Work request: Return, word for word, the line that contains "(919, 286) none" and every line after it through the end of the records.

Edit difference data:
=== Begin Enclosure ===

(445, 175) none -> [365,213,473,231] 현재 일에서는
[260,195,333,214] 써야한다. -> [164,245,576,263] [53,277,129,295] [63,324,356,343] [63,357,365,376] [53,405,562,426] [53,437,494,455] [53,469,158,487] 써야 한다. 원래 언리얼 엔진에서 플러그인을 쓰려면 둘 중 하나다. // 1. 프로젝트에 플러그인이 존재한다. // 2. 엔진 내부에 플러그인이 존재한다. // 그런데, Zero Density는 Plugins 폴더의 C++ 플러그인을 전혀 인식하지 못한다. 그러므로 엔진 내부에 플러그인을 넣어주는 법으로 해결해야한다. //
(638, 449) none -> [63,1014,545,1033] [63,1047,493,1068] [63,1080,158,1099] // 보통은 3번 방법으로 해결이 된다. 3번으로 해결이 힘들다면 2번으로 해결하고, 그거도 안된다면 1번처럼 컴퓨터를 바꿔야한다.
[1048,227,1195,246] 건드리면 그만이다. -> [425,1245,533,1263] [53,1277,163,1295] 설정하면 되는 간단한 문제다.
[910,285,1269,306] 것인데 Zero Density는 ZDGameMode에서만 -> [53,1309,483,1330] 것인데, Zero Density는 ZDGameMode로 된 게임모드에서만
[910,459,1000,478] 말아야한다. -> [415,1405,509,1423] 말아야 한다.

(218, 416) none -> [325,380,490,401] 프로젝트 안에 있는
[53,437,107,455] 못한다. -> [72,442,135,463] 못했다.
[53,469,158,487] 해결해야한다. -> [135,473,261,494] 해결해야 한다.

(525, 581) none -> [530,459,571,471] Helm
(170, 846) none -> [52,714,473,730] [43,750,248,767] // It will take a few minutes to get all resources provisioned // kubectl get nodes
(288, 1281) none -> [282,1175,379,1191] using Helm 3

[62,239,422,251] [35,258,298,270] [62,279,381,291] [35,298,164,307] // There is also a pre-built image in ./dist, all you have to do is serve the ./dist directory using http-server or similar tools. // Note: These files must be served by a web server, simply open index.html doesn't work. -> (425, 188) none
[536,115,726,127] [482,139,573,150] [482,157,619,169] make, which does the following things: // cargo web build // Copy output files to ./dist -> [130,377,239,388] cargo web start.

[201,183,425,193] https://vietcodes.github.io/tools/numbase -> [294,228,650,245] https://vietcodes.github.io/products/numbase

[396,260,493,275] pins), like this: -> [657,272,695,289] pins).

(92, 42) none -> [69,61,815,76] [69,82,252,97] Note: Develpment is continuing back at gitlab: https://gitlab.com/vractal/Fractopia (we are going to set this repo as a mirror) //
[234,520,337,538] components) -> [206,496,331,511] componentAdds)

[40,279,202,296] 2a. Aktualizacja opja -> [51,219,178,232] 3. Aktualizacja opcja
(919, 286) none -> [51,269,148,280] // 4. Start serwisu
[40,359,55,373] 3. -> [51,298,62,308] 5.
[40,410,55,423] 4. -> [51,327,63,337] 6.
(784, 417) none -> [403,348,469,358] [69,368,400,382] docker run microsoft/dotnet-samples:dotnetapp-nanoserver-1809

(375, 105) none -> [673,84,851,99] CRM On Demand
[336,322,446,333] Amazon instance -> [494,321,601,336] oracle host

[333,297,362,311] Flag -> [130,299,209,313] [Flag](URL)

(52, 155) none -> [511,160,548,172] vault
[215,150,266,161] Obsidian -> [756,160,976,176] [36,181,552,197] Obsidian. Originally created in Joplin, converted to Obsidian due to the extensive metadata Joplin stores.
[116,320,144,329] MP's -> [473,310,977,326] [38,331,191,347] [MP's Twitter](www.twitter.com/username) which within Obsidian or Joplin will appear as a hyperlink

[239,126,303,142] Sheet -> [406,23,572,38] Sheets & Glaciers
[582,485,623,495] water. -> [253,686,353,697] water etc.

=== End Enclosure ===

Output of the exercise:
(919, 286) none -> [51,269,148,280] // 4. Start serwisu
[40,359,55,373] 3. -> [51,298,62,308] 5.
[40,410,55,423] 4. -> [51,327,63,337] 6.
(784, 417) none -> [403,348,469,358] [69,368,400,382] docker run microsoft/dotnet-samples:dotnetapp-nanoserver-1809

(375, 105) none -> [673,84,851,99] CRM On Demand
[336,322,446,333] Amazon instance -> [494,321,601,336] oracle host

[333,297,362,311] Flag -> [130,299,209,313] [Flag](URL)

(52, 155) none -> [511,160,548,172] vault
[215,150,266,161] Obsidian -> [756,160,976,176] [36,181,552,197] Obsidian. Originally created in Joplin, converted to Obsidian due to the extensive metadata Joplin stores.
[116,320,144,329] MP's -> [473,310,977,326] [38,331,191,347] [MP's Twitter](www.twitter.com/username) which within Obsidian or Joplin will appear as a hyperlink

[239,126,303,142] Sheet -> [406,23,572,38] Sheets & Glaciers
[582,485,623,495] water. -> [253,686,353,697] water etc.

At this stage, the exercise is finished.